§ **RECORDS SHOWN**
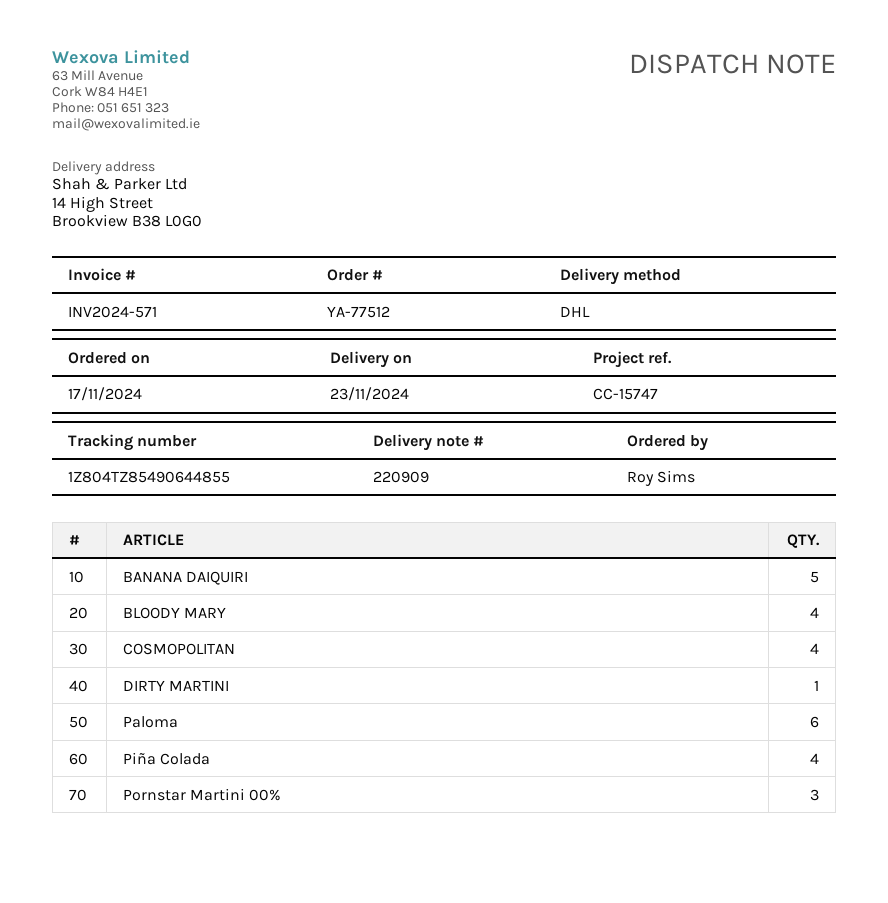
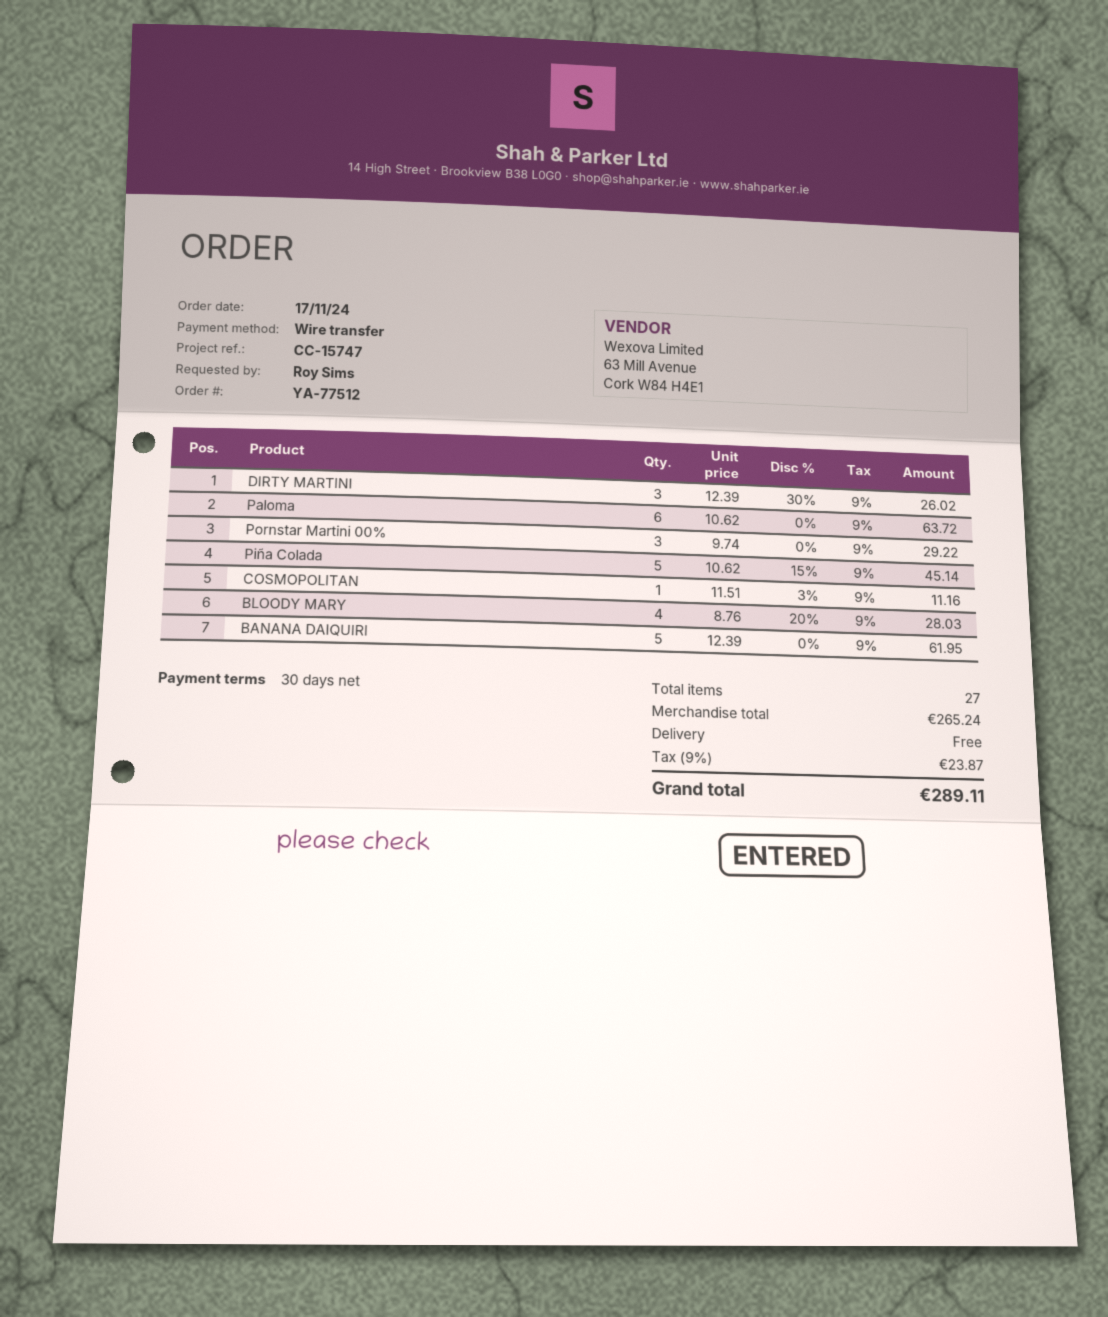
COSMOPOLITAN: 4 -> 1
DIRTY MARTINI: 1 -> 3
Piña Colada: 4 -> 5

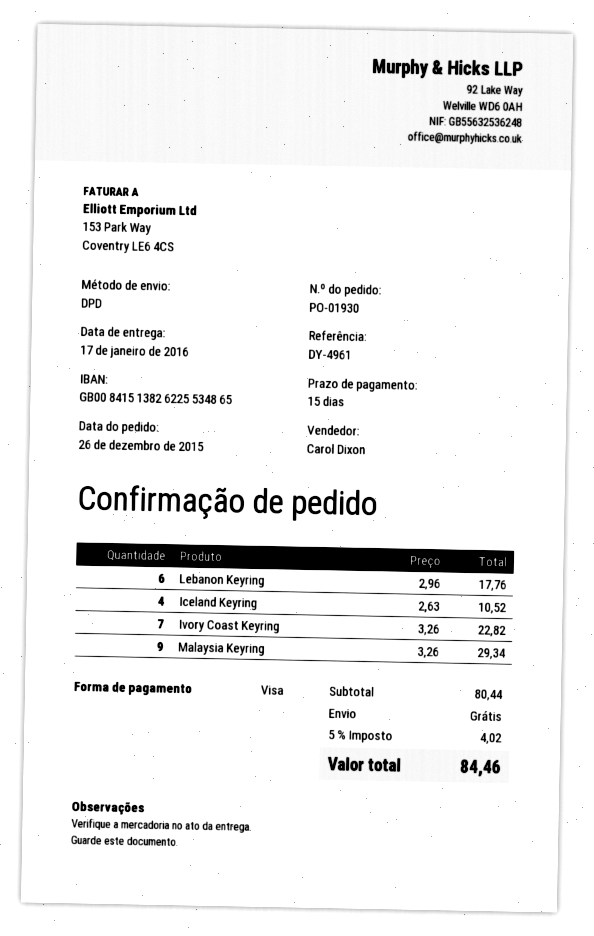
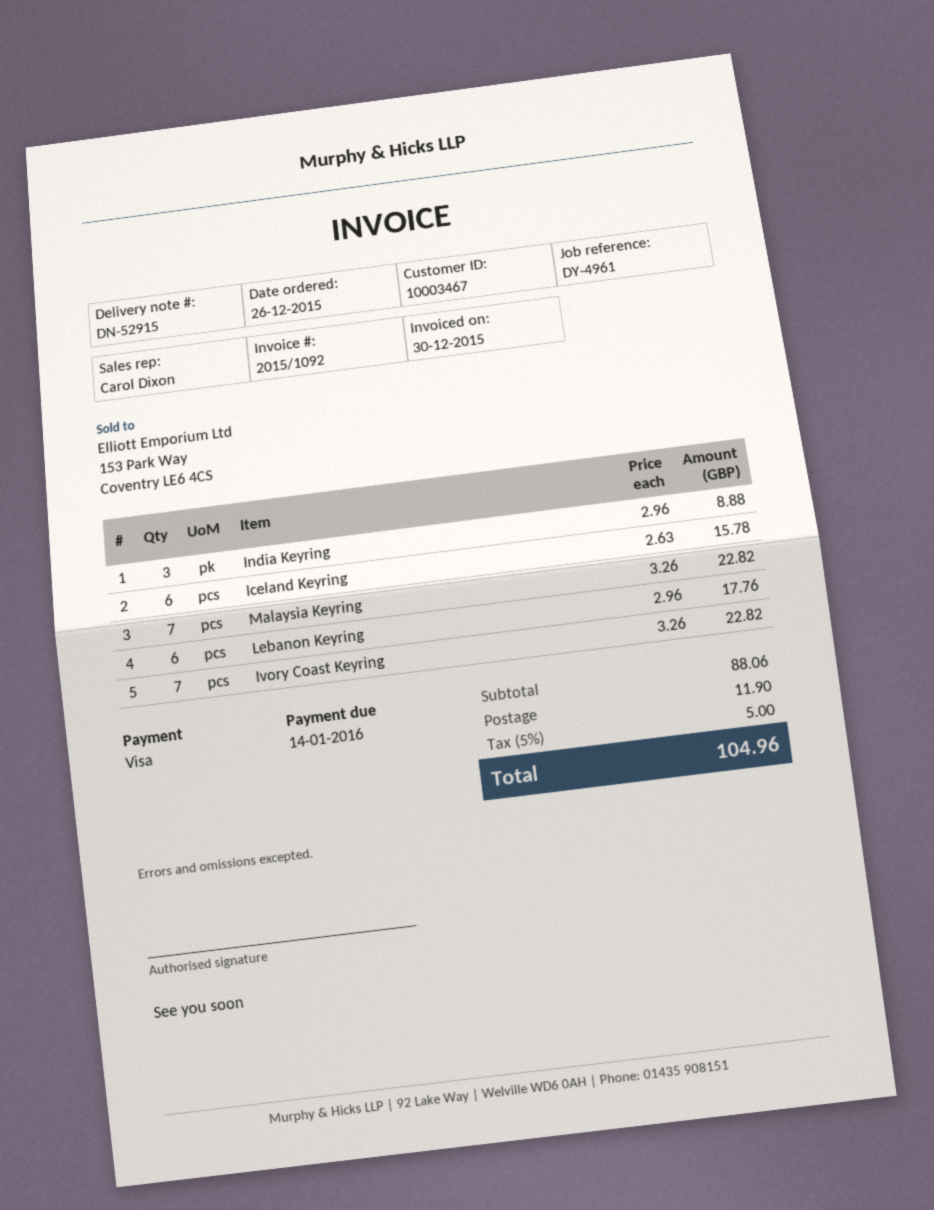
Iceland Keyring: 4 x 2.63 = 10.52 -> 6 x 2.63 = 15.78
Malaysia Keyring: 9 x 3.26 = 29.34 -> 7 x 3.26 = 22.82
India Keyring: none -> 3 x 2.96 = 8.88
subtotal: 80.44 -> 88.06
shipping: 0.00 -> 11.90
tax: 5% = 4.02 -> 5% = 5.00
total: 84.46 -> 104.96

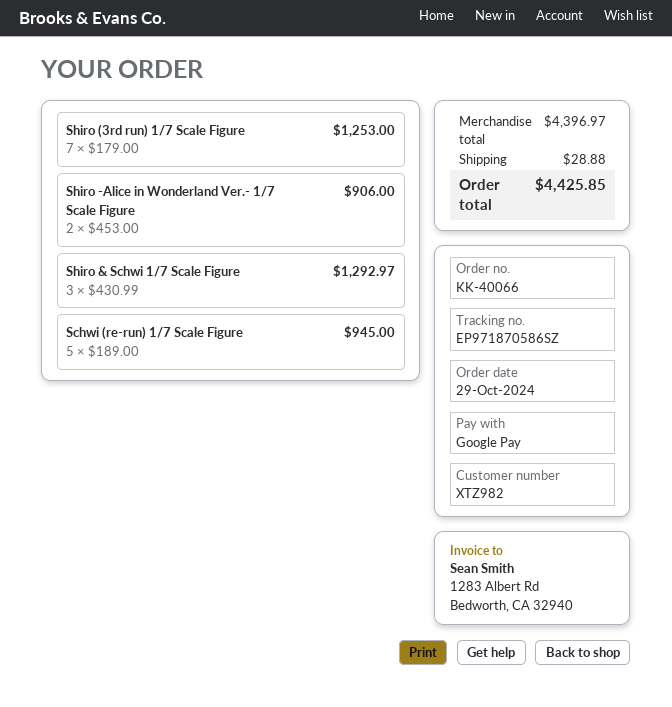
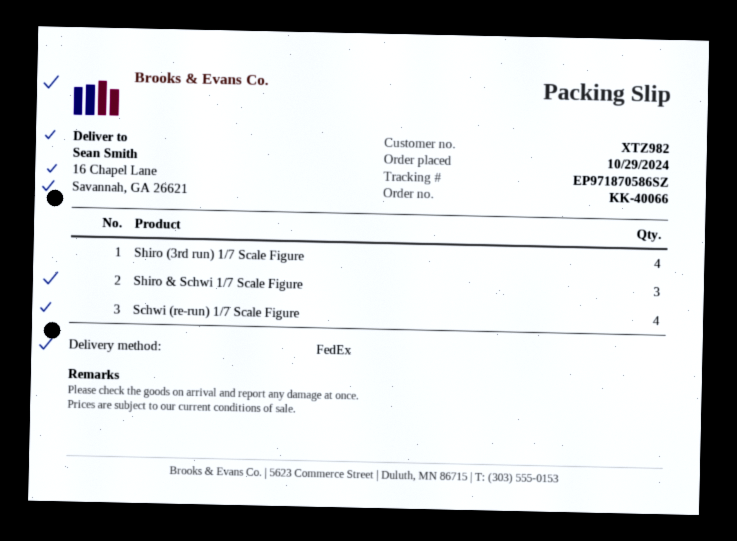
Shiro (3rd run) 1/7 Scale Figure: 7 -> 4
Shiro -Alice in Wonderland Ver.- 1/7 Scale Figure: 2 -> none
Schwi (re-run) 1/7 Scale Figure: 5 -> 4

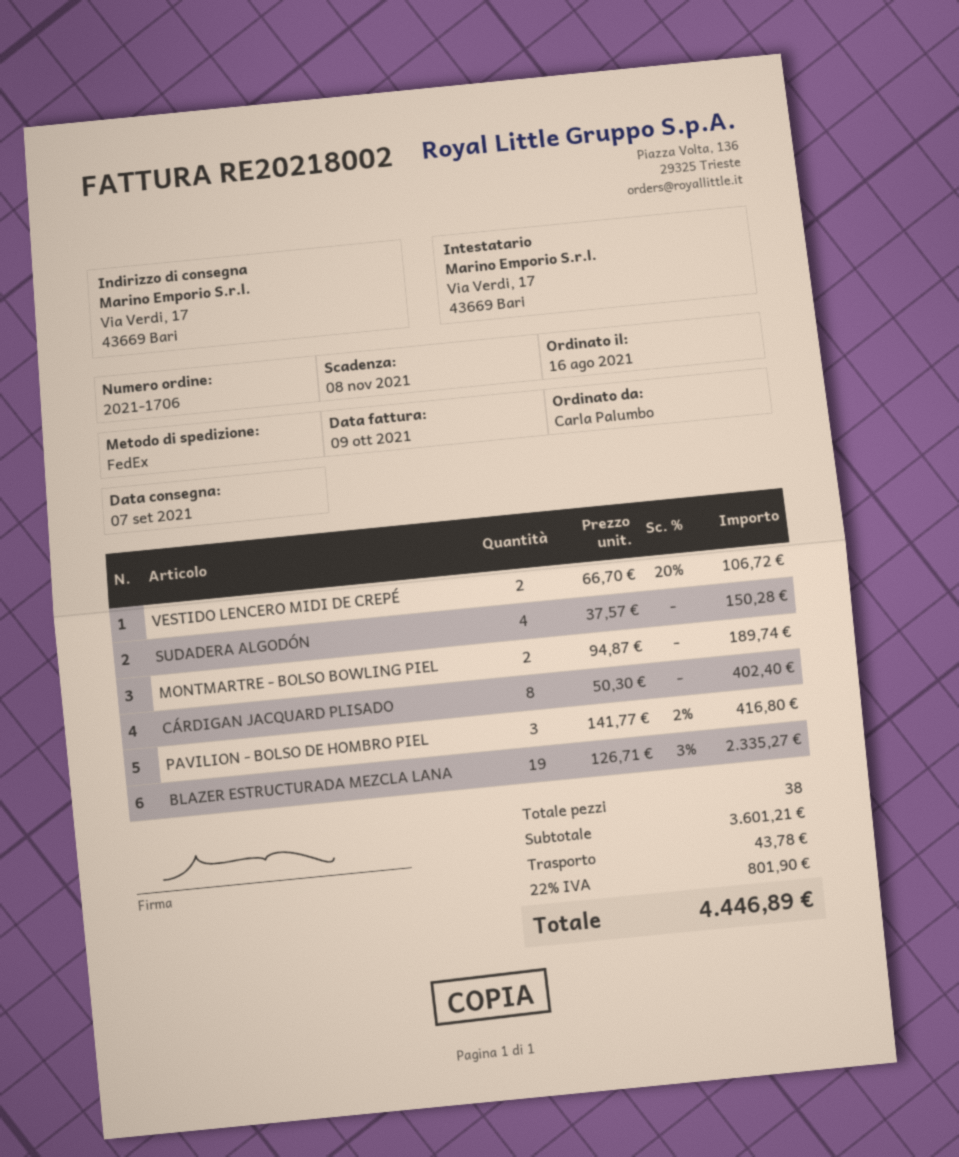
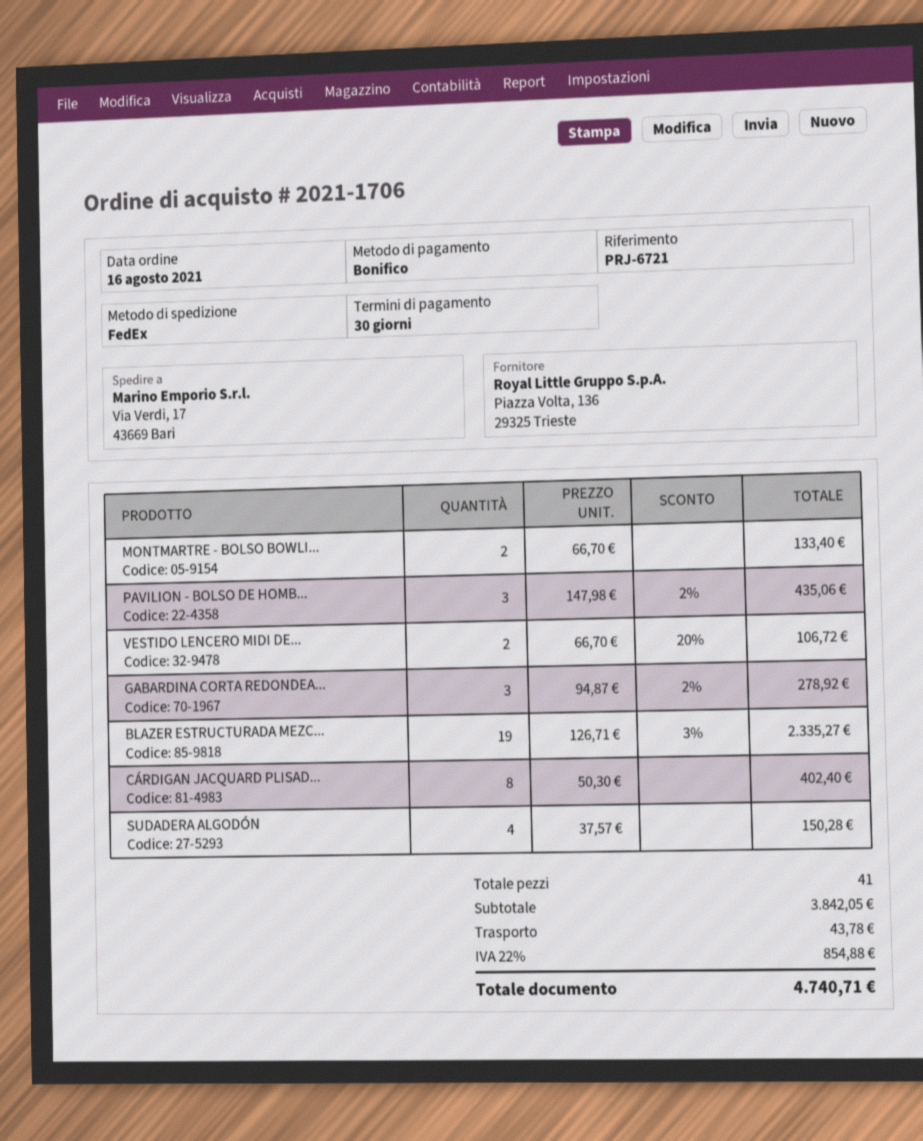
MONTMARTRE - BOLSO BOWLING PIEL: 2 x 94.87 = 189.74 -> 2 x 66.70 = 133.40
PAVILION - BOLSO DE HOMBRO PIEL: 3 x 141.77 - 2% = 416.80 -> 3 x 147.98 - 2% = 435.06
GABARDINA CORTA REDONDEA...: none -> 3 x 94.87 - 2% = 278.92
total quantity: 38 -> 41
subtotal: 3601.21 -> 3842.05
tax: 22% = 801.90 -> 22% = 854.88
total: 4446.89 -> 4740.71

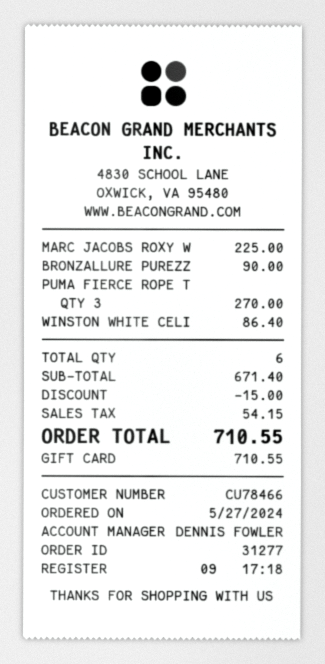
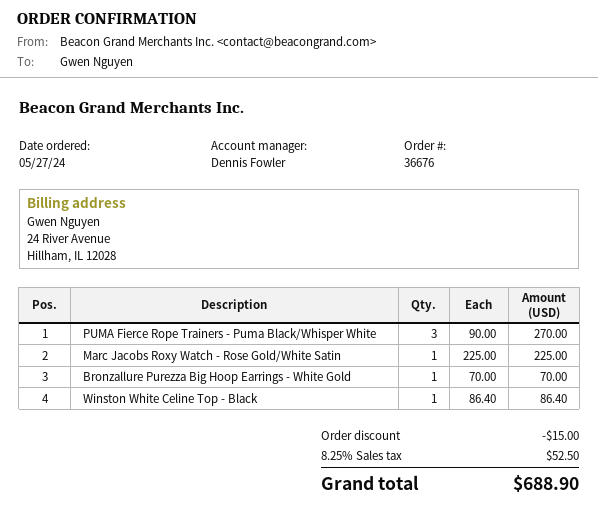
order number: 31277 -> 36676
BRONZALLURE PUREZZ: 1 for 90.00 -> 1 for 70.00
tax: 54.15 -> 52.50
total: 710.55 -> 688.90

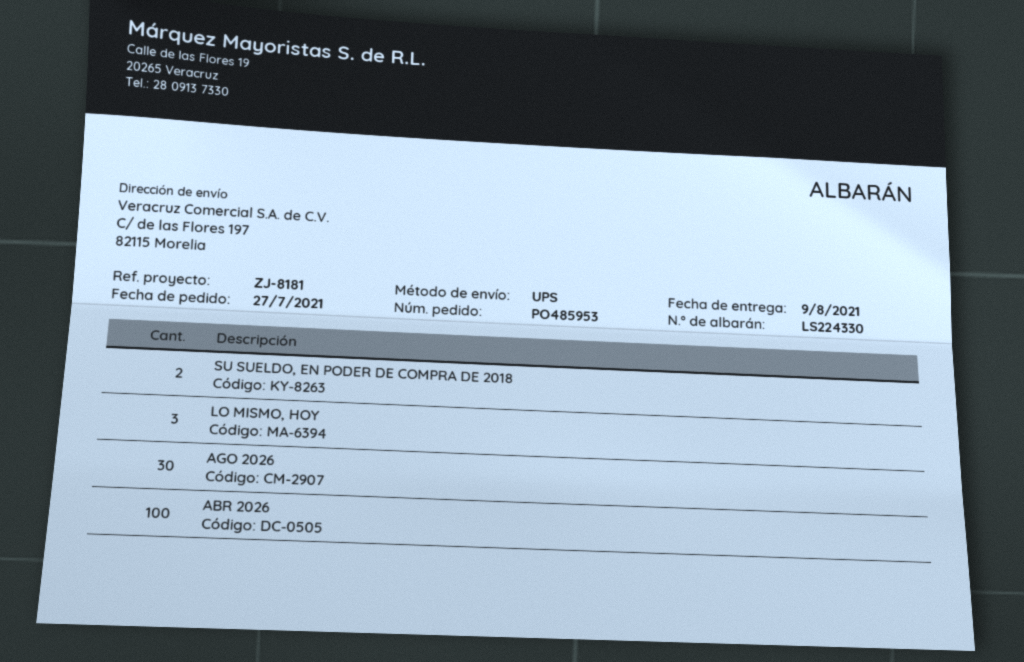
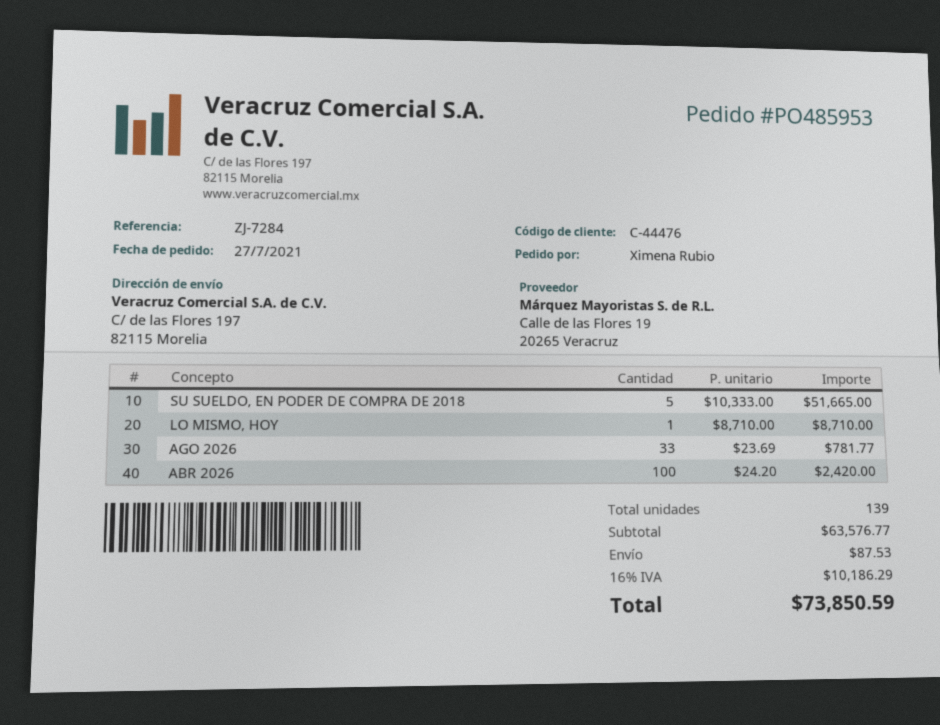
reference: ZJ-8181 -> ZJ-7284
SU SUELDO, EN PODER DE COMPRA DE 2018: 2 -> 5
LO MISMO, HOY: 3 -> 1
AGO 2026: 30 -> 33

§ **EXERCISE**
From the first line of the entries above through the line with "total: 84.46 -> 104.96", set down each line exactly and drop the pictures.

§ **SOLUTION TO THIS PROBLEM**
COSMOPOLITAN: 4 -> 1
DIRTY MARTINI: 1 -> 3
Piña Colada: 4 -> 5

Iceland Keyring: 4 x 2.63 = 10.52 -> 6 x 2.63 = 15.78
Malaysia Keyring: 9 x 3.26 = 29.34 -> 7 x 3.26 = 22.82
India Keyring: none -> 3 x 2.96 = 8.88
subtotal: 80.44 -> 88.06
shipping: 0.00 -> 11.90
tax: 5% = 4.02 -> 5% = 5.00
total: 84.46 -> 104.96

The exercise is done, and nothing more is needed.